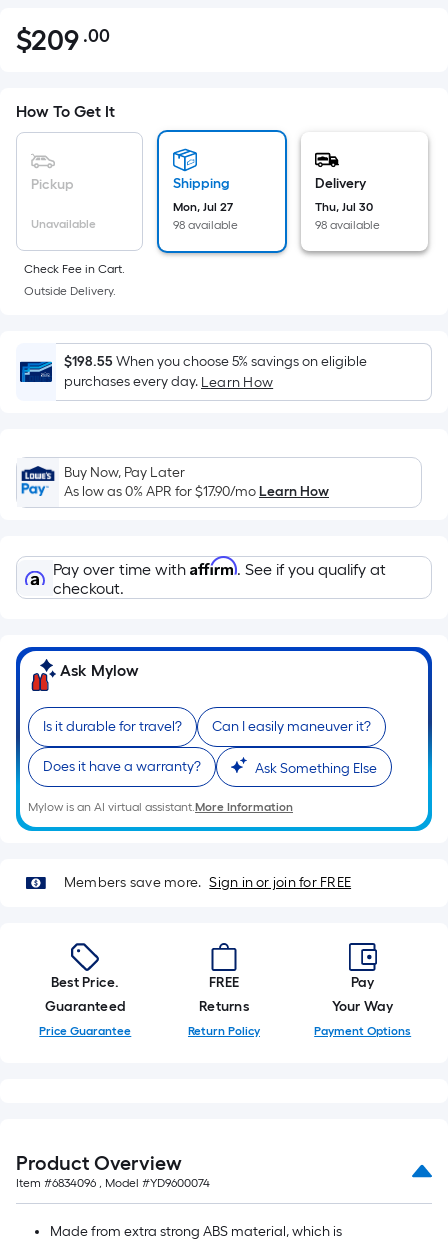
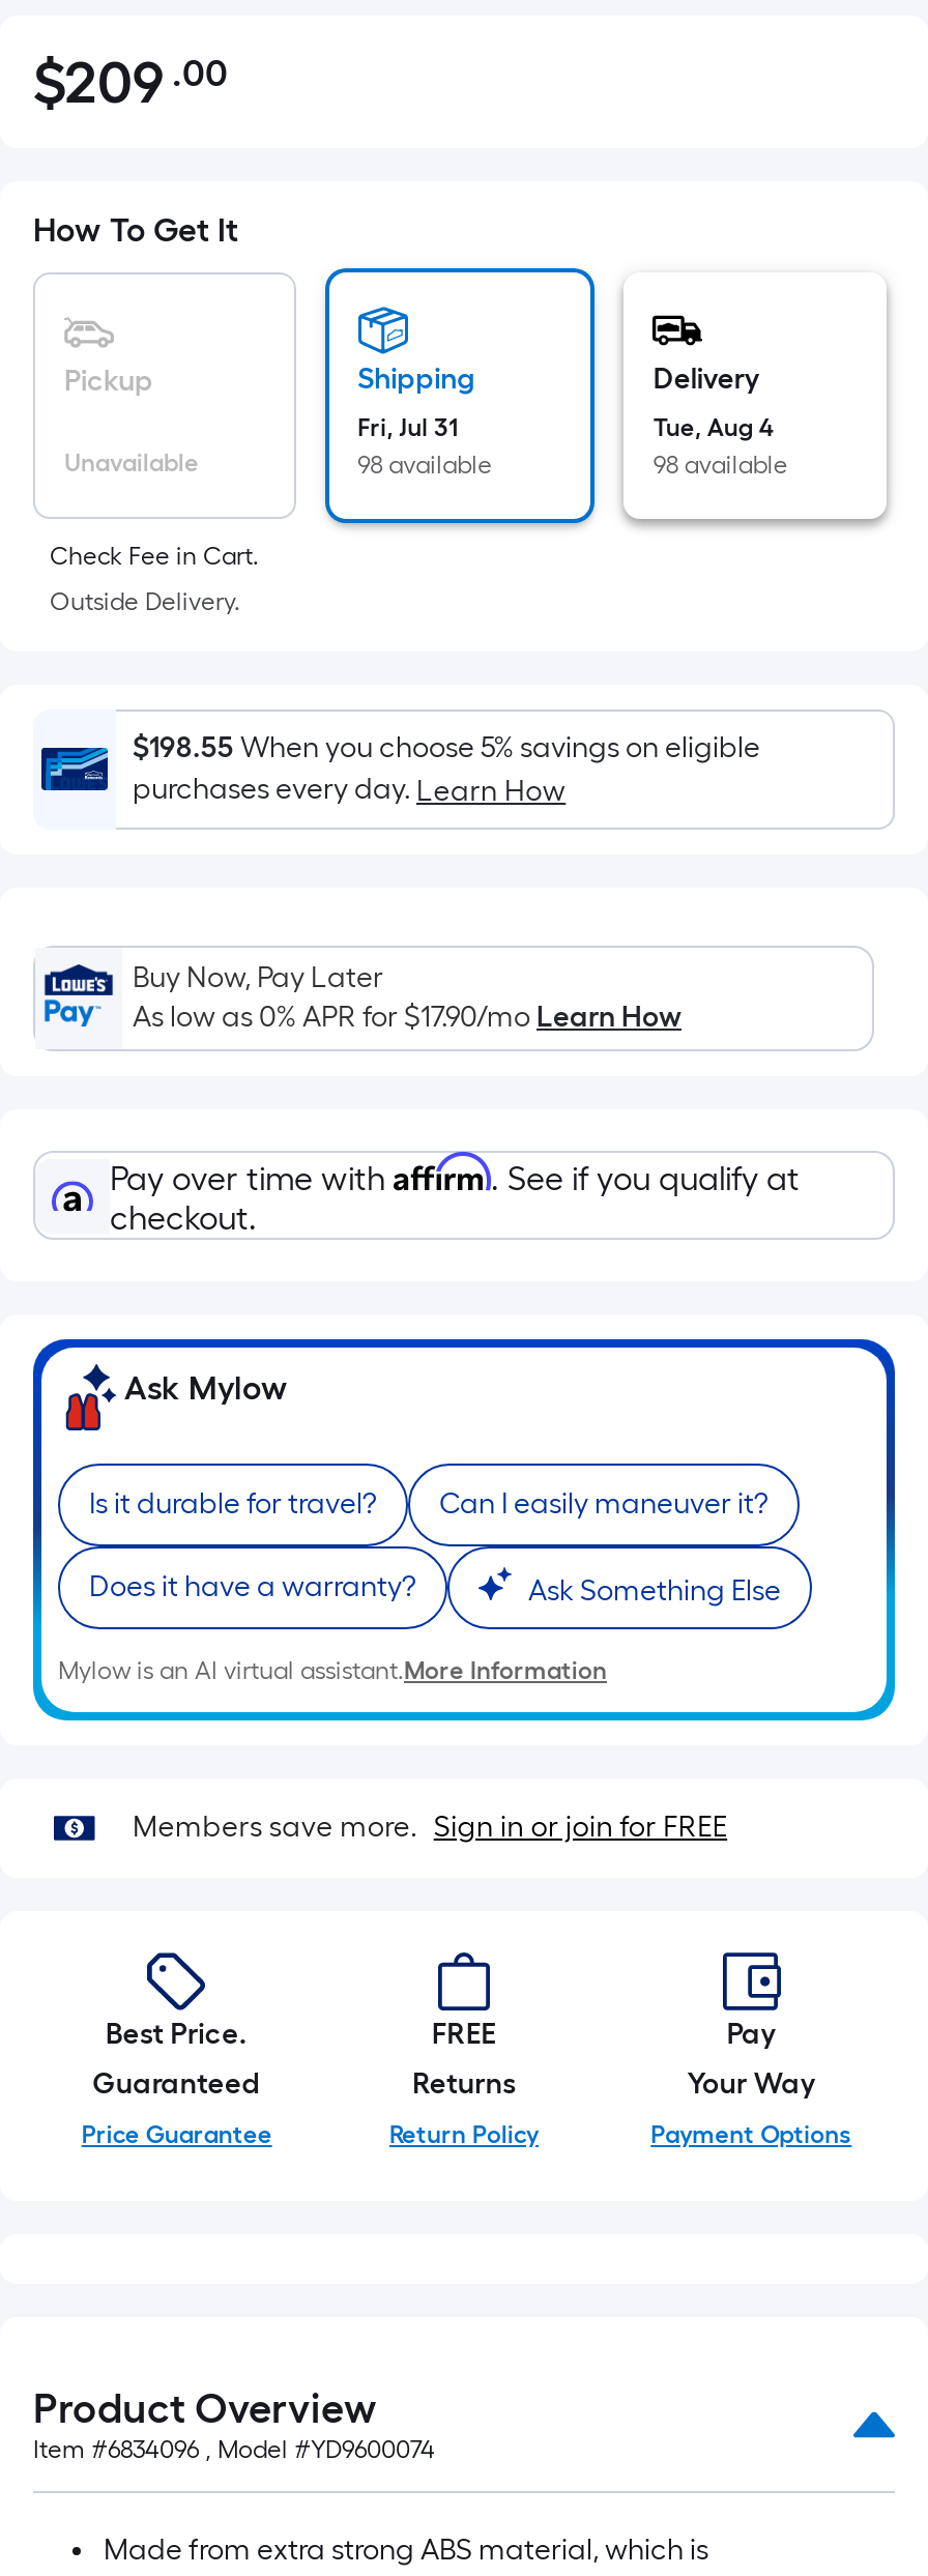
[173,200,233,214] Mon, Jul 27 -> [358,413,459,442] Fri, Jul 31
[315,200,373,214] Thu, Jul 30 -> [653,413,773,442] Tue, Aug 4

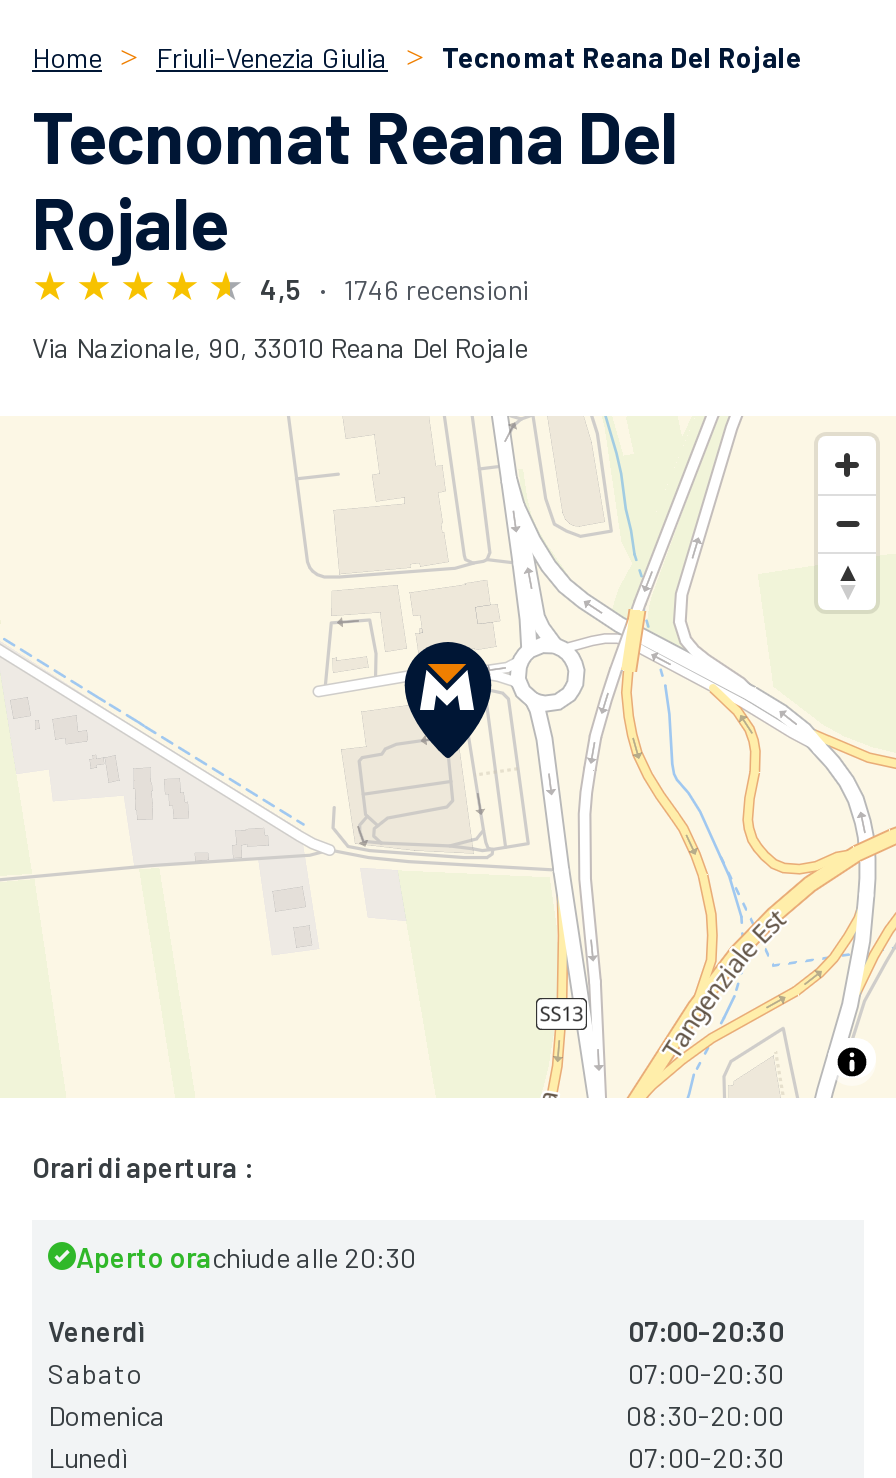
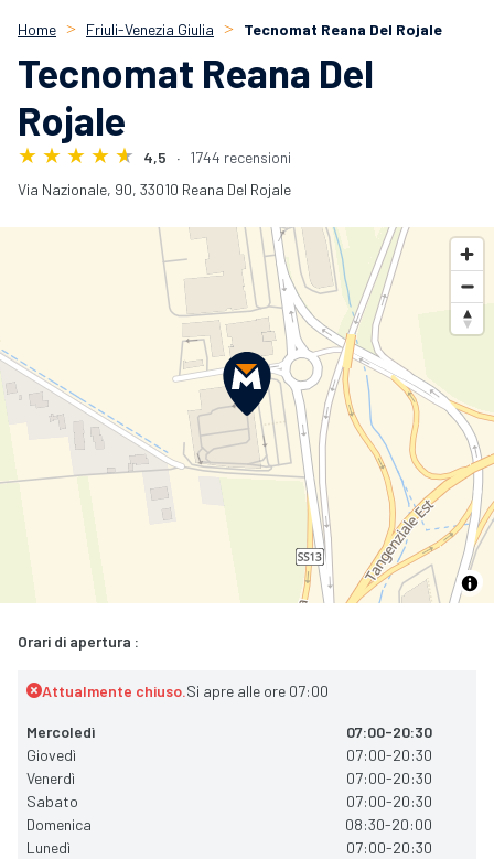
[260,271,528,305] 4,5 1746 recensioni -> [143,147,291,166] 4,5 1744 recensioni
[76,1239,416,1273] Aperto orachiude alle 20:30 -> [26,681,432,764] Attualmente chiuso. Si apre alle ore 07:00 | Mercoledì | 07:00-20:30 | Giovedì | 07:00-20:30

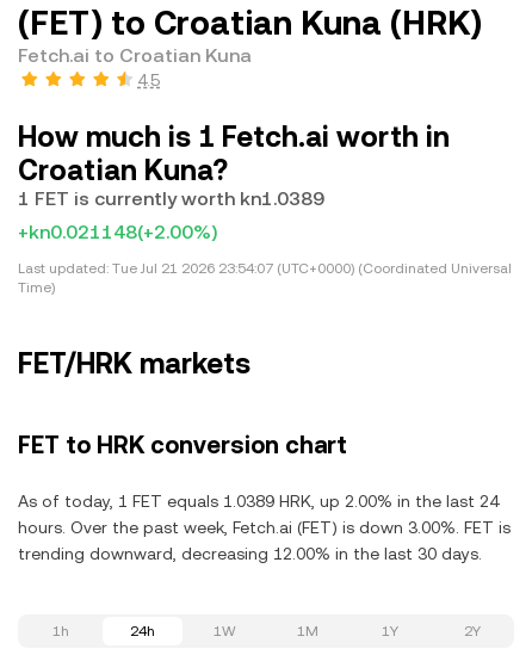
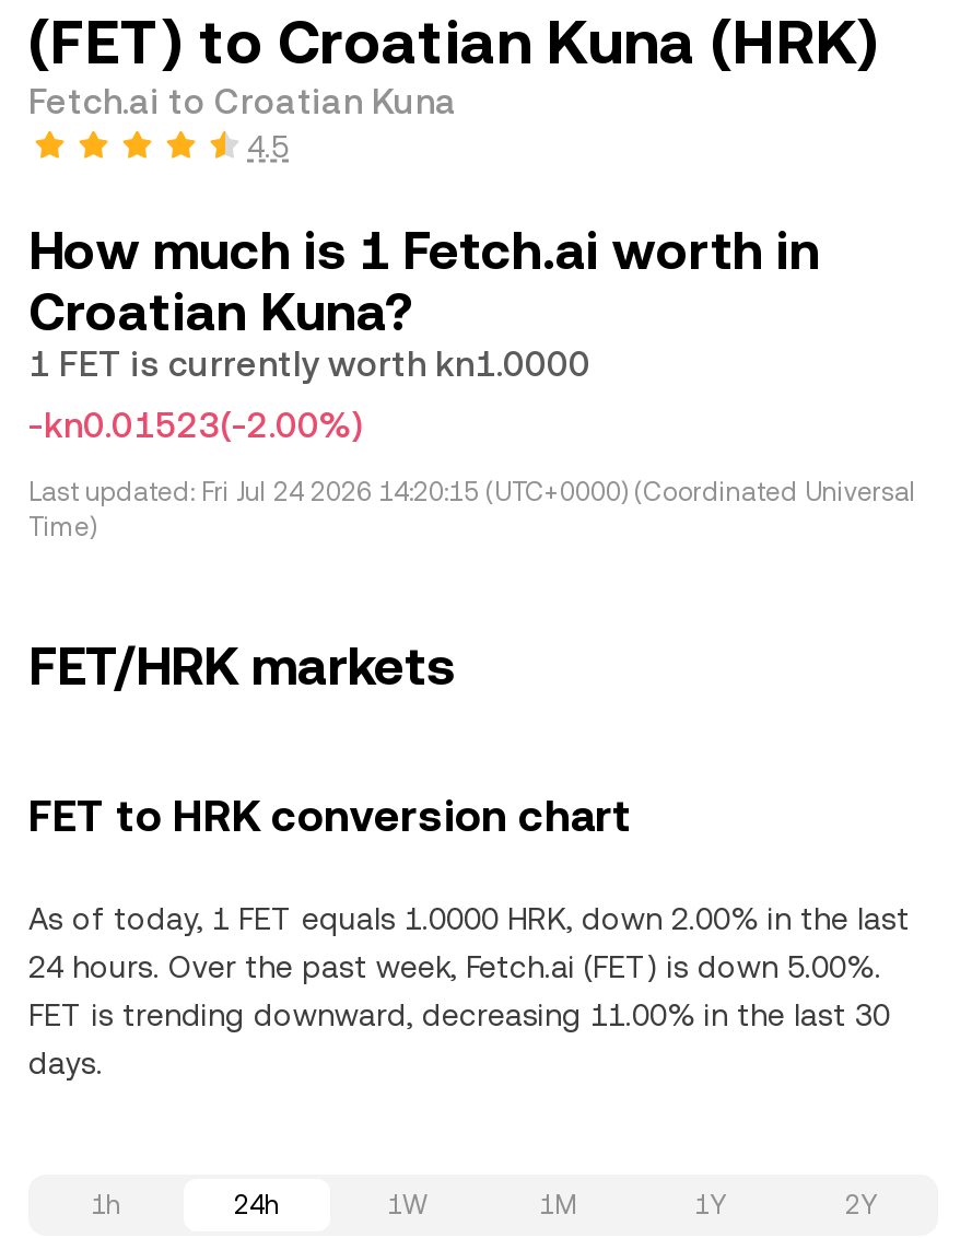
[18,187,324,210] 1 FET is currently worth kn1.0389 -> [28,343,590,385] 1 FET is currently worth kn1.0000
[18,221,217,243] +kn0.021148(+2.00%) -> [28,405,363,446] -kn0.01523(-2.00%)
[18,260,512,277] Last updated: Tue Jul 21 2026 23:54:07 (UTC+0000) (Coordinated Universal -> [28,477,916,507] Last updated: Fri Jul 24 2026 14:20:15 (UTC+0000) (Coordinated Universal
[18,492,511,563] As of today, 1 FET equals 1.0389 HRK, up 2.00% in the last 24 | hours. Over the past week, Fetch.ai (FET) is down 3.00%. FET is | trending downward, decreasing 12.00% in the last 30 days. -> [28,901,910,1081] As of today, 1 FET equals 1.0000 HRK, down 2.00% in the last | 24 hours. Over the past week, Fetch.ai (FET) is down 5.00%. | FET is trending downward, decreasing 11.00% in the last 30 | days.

:: Exercise description ::
Each line from the first line of the material above through the line containing "[18,187,324,210] 1 FET" is to be reproduced exactly, with both ends kept and pictures left out.

:: Solution for this task ::
[173,200,233,214] Mon, Jul 27 -> [358,413,459,442] Fri, Jul 31
[315,200,373,214] Thu, Jul 30 -> [653,413,773,442] Tue, Aug 4

[260,271,528,305] 4,5 1746 recensioni -> [143,147,291,166] 4,5 1744 recensioni
[76,1239,416,1273] Aperto orachiude alle 20:30 -> [26,681,432,764] Attualmente chiuso. Si apre alle ore 07:00 | Mercoledì | 07:00-20:30 | Giovedì | 07:00-20:30

[18,187,324,210] 1 FET is currently worth kn1.0389 -> [28,343,590,385] 1 FET is currently worth kn1.0000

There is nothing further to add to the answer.